WORK ITEM
Wherever the word "title" appears in a line of the data, that line should be copied.

=== Section Start ===

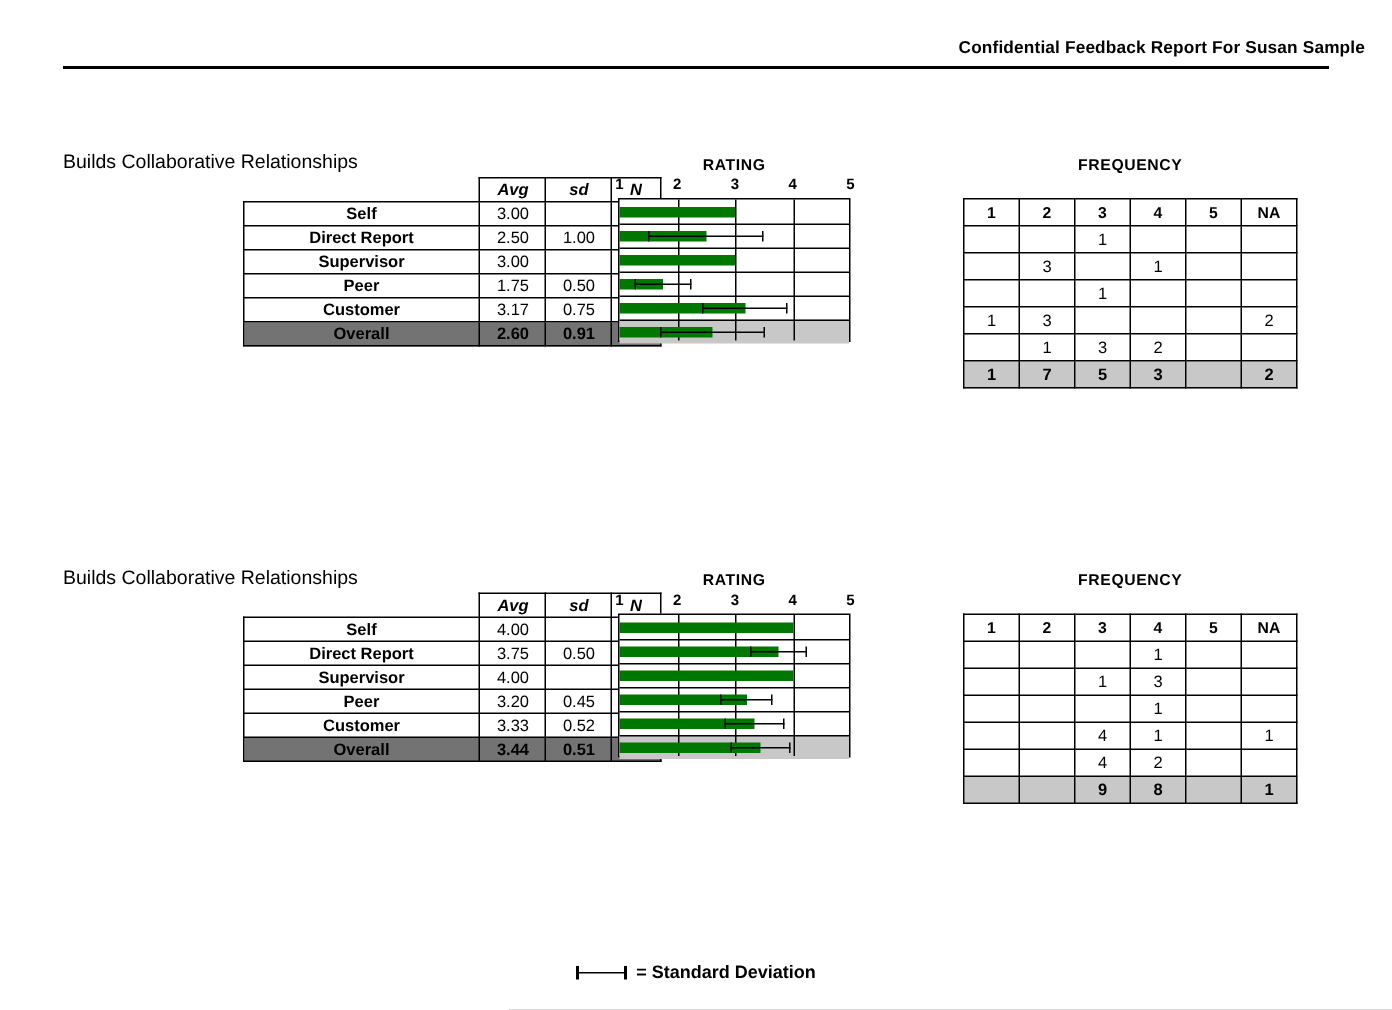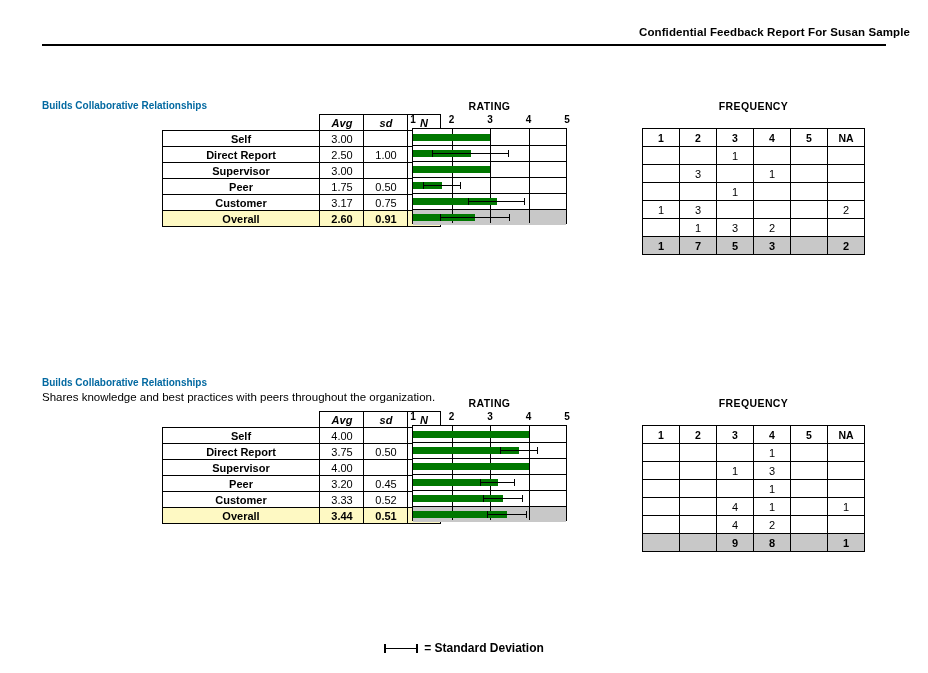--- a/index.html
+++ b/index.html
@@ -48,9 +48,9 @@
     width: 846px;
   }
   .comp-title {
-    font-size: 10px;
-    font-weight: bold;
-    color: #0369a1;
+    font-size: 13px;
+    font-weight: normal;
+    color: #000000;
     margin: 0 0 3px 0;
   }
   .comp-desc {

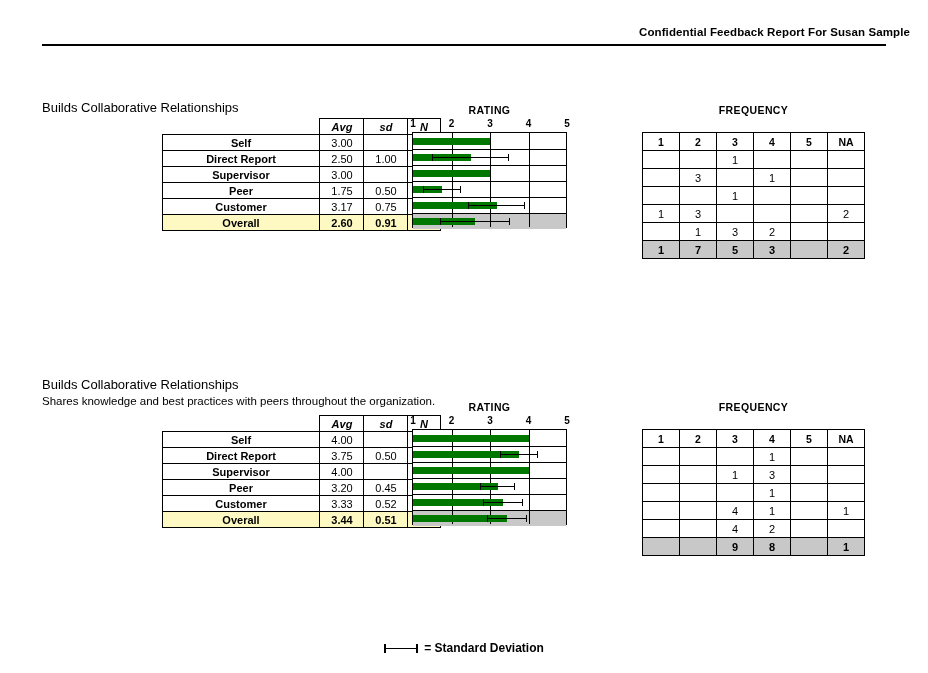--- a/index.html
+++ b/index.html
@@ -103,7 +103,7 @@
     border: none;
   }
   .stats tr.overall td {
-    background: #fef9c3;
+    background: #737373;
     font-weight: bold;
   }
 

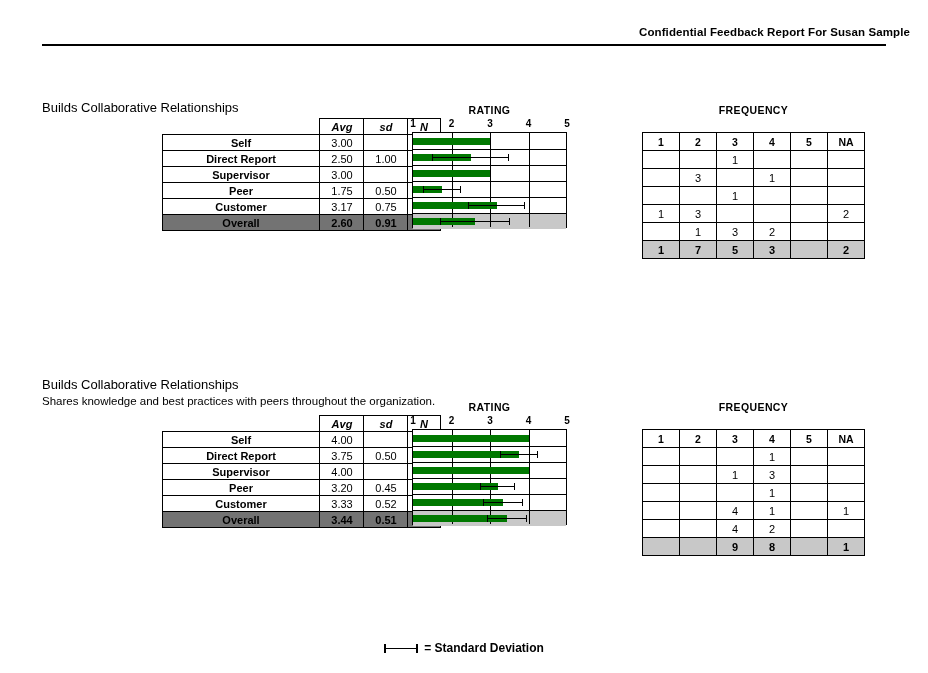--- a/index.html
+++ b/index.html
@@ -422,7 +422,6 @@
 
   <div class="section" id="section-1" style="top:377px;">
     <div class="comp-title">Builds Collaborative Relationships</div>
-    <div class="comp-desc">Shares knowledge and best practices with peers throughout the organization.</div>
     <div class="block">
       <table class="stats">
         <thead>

=== Section End ===
=== Section Start ===

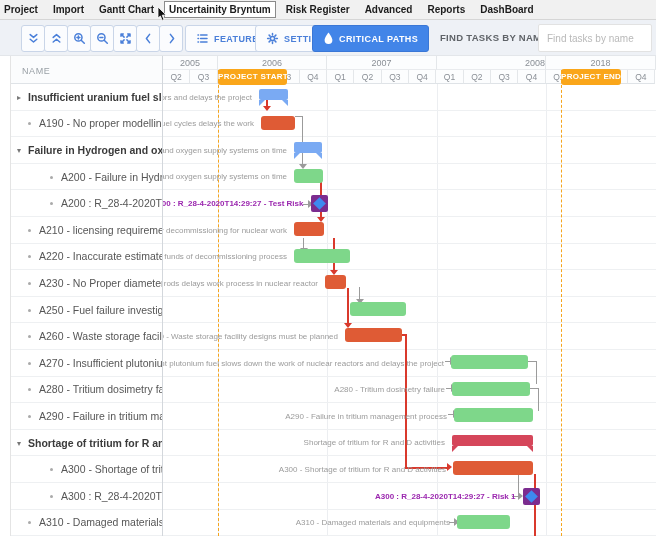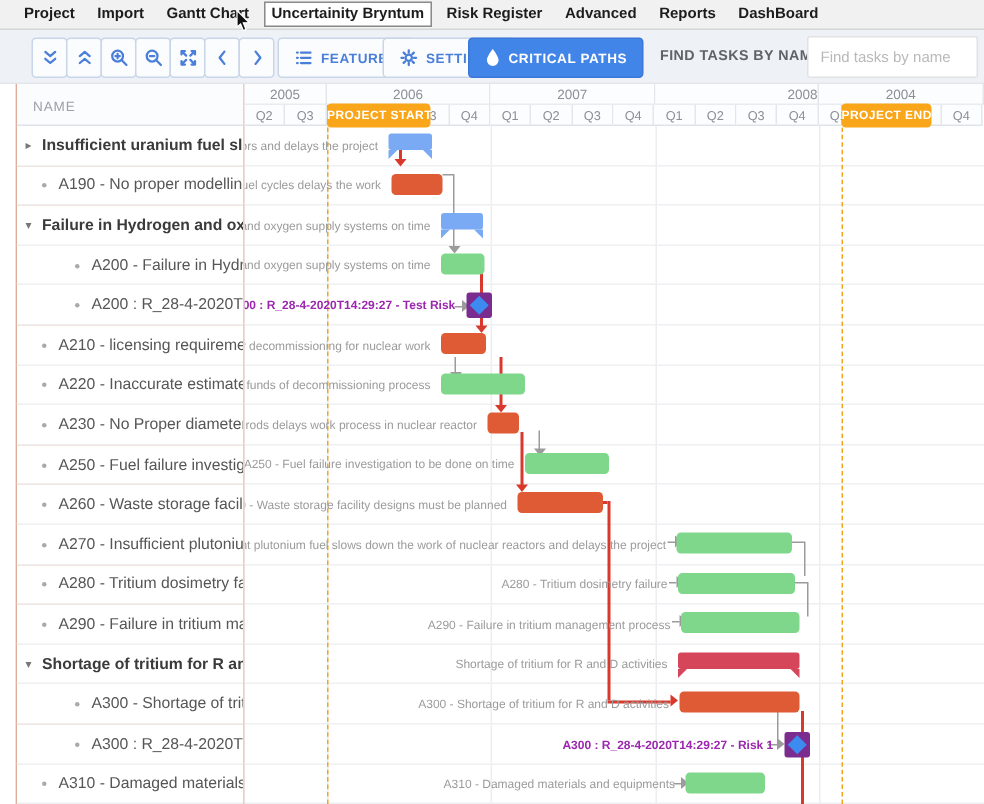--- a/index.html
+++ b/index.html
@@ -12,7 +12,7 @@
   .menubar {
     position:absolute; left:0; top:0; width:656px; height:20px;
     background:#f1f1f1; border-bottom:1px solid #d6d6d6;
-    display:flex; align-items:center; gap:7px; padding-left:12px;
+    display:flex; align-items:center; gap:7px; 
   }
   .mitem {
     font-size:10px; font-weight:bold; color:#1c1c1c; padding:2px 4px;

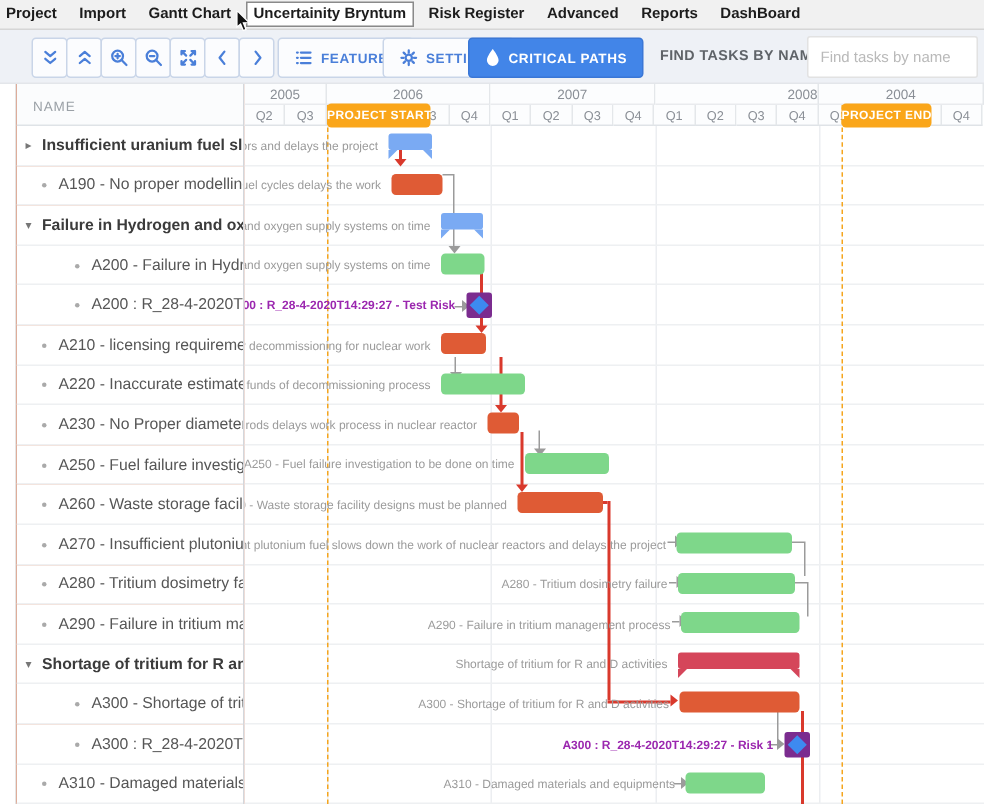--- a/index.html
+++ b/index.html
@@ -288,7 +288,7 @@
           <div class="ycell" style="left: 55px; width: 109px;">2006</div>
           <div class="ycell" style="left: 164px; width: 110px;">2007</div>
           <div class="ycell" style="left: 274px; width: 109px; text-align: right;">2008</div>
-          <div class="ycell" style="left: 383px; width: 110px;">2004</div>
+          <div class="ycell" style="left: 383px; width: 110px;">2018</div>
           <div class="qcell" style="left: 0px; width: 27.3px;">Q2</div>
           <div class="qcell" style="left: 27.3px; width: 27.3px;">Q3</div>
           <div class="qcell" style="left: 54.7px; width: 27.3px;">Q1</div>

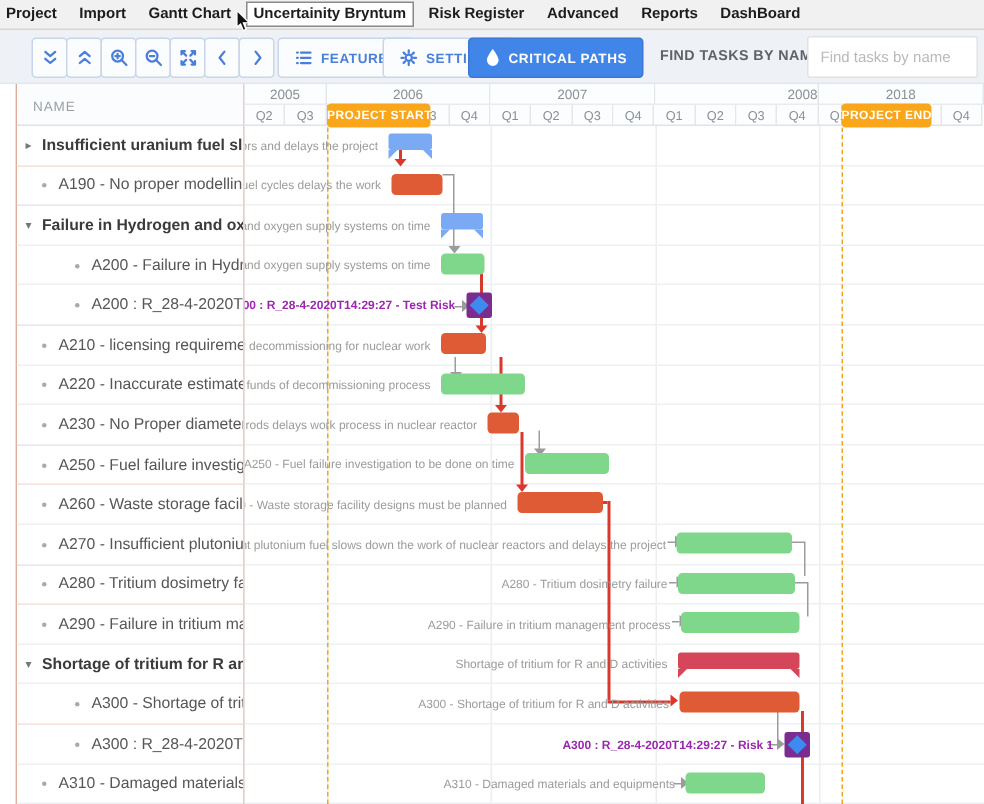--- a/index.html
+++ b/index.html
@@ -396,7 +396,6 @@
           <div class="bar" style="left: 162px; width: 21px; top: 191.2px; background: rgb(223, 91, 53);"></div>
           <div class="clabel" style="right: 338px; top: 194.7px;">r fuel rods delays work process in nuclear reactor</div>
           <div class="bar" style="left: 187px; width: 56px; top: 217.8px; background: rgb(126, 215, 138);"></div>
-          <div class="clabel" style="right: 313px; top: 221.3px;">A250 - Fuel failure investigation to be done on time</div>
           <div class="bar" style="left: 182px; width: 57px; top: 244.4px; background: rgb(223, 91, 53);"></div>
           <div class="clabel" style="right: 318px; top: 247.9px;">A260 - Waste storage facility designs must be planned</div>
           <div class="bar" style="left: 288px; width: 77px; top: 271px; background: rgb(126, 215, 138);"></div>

=== Section End ===
=== Section Start ===

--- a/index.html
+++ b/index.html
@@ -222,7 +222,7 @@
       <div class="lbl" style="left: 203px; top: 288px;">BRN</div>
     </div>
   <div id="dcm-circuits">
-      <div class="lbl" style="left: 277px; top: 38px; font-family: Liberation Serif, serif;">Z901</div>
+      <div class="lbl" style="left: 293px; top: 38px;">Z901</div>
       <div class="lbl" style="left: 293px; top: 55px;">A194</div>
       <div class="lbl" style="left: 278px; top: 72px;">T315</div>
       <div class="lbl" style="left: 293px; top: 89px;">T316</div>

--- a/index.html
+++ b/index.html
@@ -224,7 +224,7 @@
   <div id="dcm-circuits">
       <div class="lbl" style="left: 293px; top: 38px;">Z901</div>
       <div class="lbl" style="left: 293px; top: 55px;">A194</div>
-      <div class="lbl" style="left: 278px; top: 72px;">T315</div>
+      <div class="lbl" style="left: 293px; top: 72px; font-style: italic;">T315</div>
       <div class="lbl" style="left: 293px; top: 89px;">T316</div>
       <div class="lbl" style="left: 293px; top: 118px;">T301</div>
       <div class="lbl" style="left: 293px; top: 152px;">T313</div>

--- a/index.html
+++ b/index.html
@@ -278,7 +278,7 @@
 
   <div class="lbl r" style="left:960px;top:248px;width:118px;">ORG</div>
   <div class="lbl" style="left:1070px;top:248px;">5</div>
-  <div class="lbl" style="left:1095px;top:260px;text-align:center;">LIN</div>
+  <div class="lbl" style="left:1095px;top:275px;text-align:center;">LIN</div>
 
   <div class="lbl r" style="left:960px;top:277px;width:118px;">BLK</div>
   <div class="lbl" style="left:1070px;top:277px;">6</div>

=== Section End ===

PROBLEM SOLUTION
   .comp-title {
     <div class="comp-title">Builds Collaborative Relationships</div>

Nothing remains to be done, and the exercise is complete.